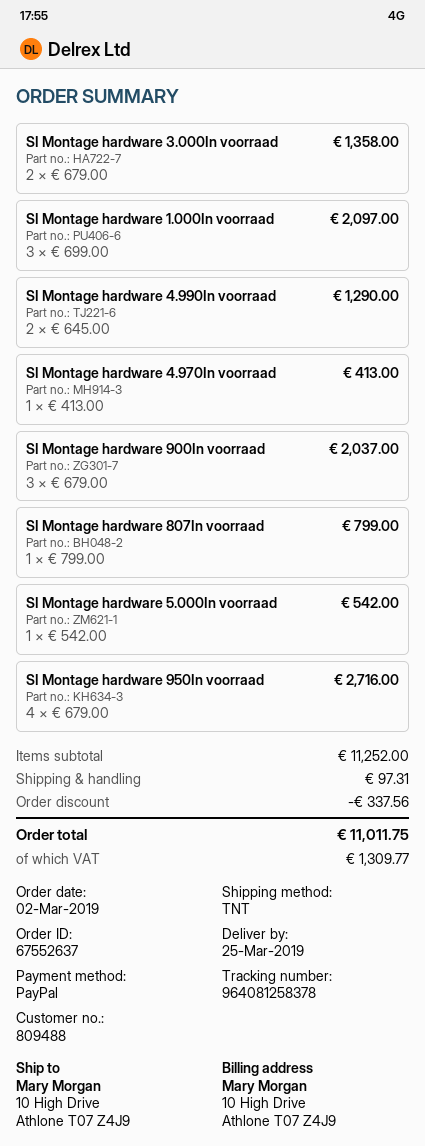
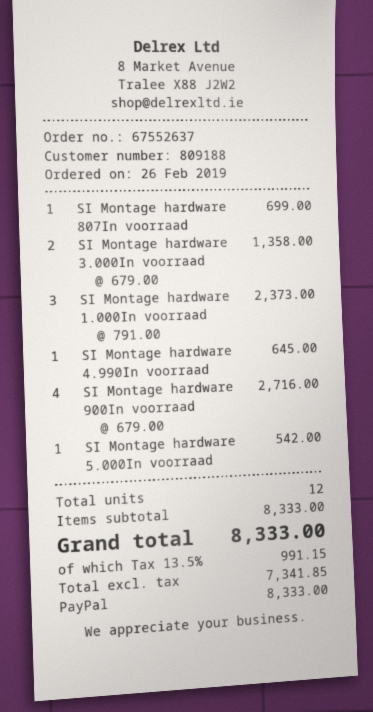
order date: 2019-03-02 -> 2019-02-26
customer number: 809488 -> 809188
SI Montage hardware 1.000In voorraad: 3 x 699.00 = 2097.00 -> 3 x 791.00 = 2373.00
SI Montage hardware 4.990In voorraad: 2 x 645.00 = 1290.00 -> 1 x 645.00 = 645.00
SI Montage hardware 4.970In voorraad: 1 x 413.00 = 413.00 -> none
SI Montage hardware 900In voorraad: 3 x 679.00 = 2037.00 -> 4 x 679.00 = 2716.00
SI Montage hardware 807In voorraad: 1 x 799.00 = 799.00 -> 1 x 699.00 = 699.00
SI Montage hardware 950In voorraad: 4 x 679.00 = 2716.00 -> none
subtotal: 11252.00 -> 8333.00
discount: 337.56 -> none
shipping: 97.31 -> none
tax: 1309.77 -> 991.15
total: 11011.75 -> 8333.00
****
▶ [Activity]: Every line between the one holding "discount: 337.56 -> none" and the end of the listing above, inclusive, must be transcribed exactly; omit all others.

▶ [Completed task]:
discount: 337.56 -> none
shipping: 97.31 -> none
tax: 1309.77 -> 991.15
total: 11011.75 -> 8333.00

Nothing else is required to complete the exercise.